▸ ACTION ITEM
Restate word for word the span that opens with the line containing "shipping method: GLS -> DPD" and closes with the final line of the data; give only those lines.

▸ DATA LISTING

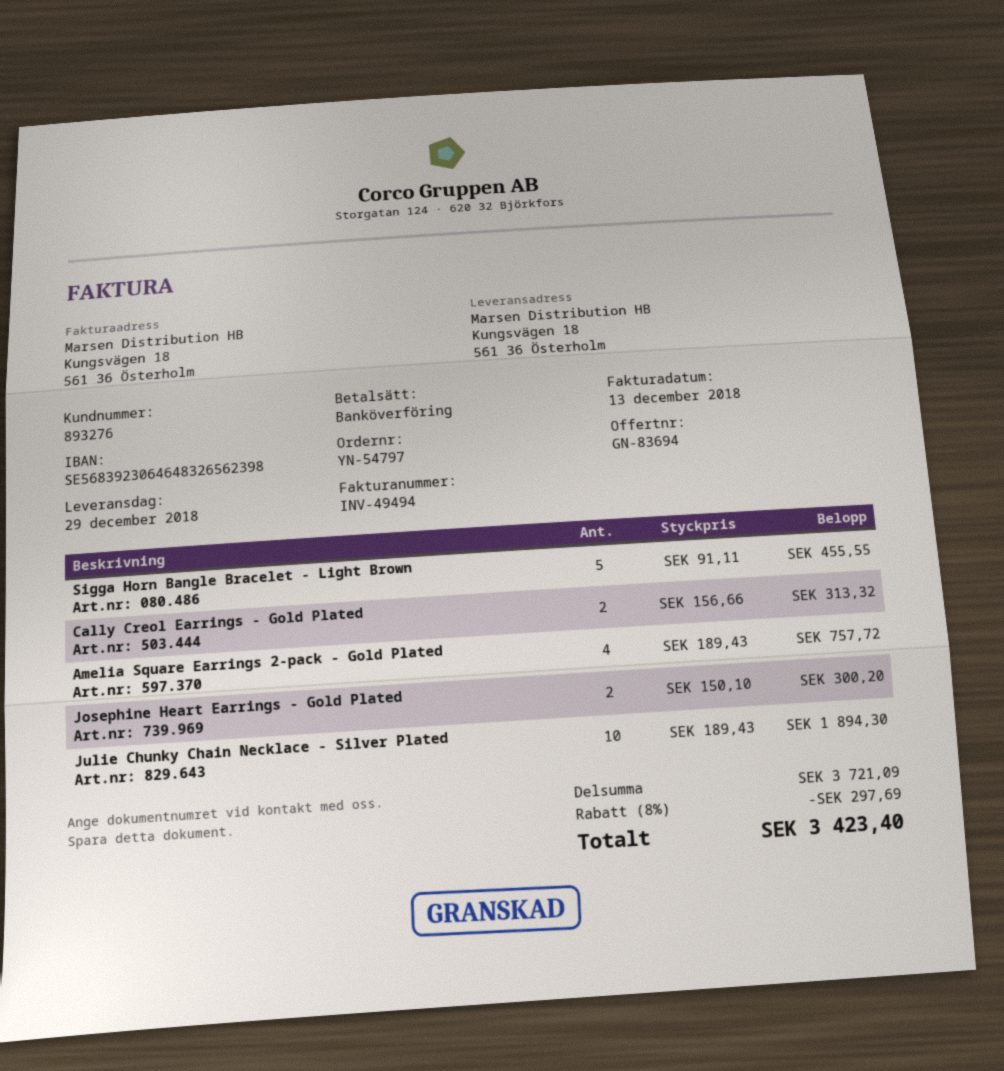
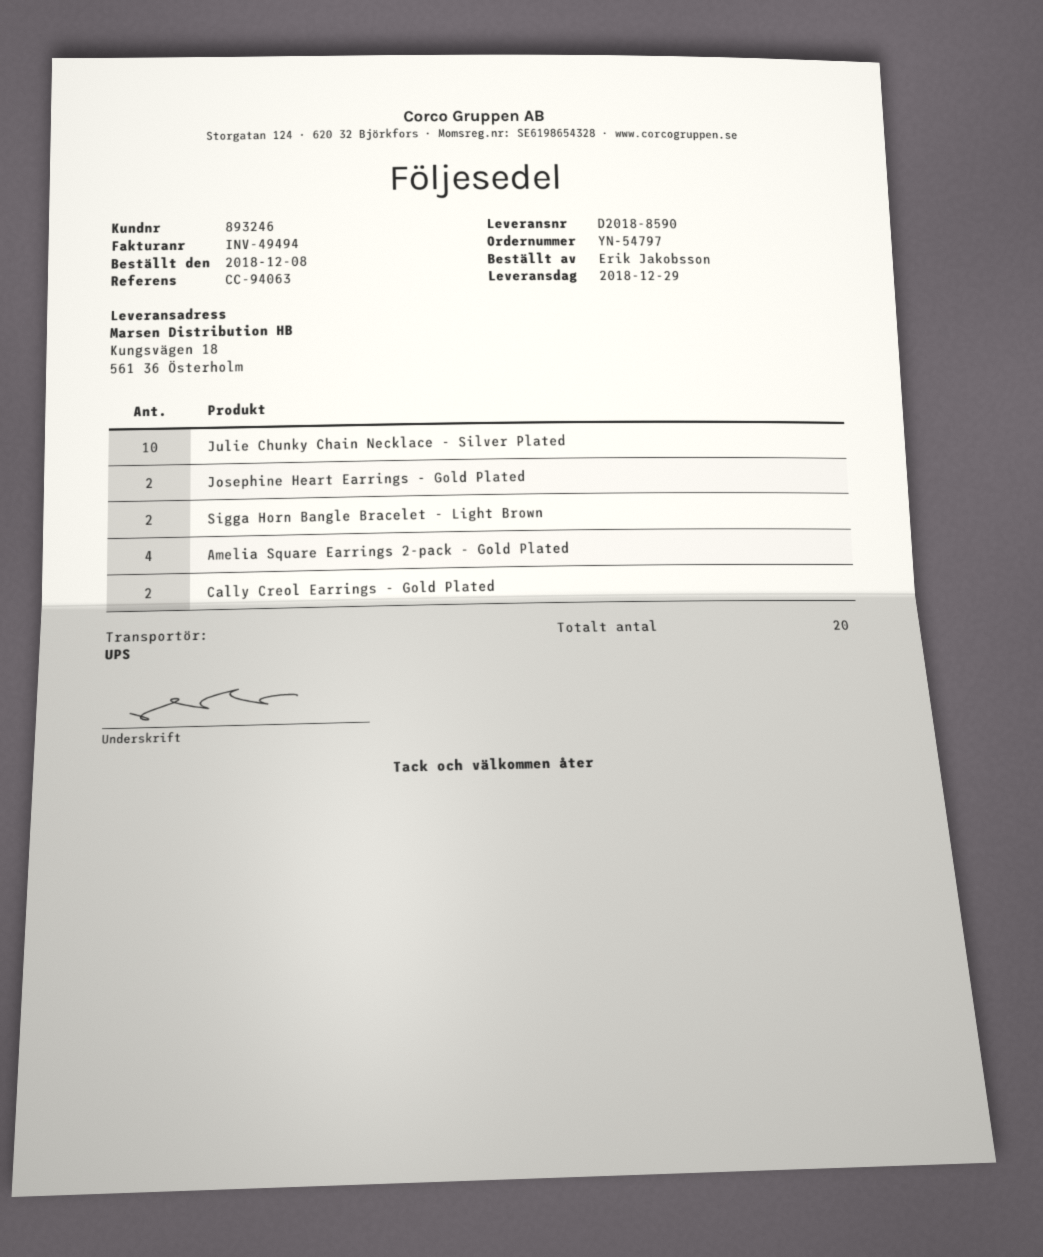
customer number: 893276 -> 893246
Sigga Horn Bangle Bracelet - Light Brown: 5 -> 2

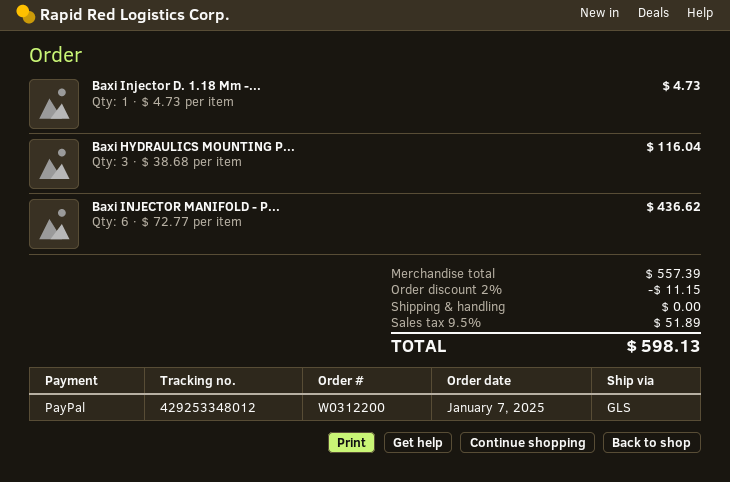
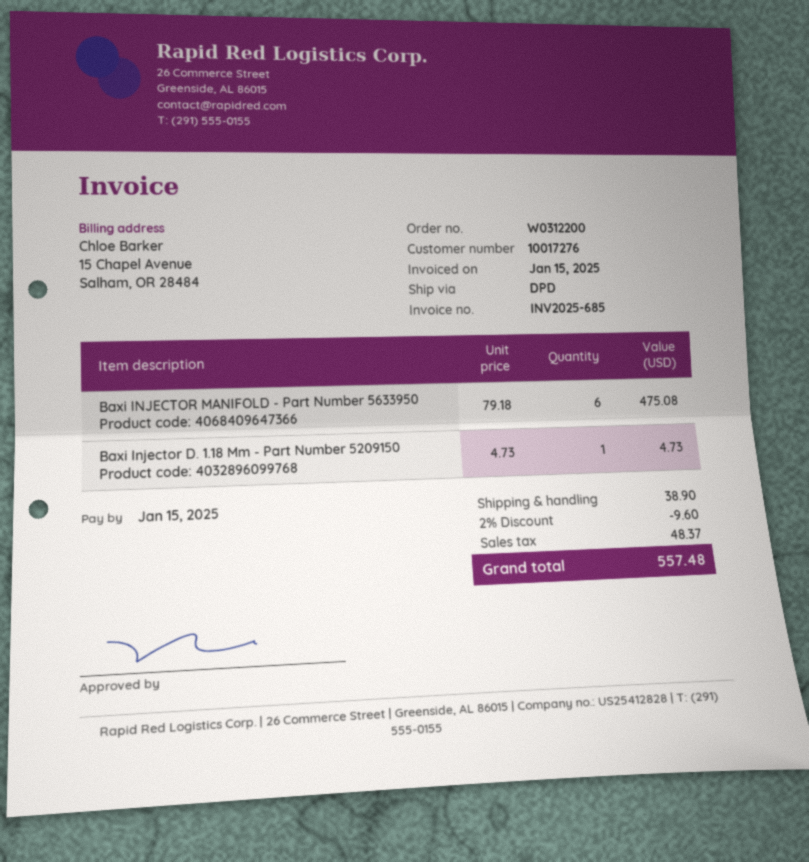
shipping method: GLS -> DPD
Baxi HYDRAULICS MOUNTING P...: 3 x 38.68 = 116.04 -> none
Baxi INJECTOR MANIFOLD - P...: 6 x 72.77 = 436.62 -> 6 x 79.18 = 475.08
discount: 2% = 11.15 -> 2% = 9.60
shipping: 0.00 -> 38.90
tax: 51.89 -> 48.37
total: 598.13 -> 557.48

▸ OUTPUT OF THE TASK
shipping method: GLS -> DPD
Baxi HYDRAULICS MOUNTING P...: 3 x 38.68 = 116.04 -> none
Baxi INJECTOR MANIFOLD - P...: 6 x 72.77 = 436.62 -> 6 x 79.18 = 475.08
discount: 2% = 11.15 -> 2% = 9.60
shipping: 0.00 -> 38.90
tax: 51.89 -> 48.37
total: 598.13 -> 557.48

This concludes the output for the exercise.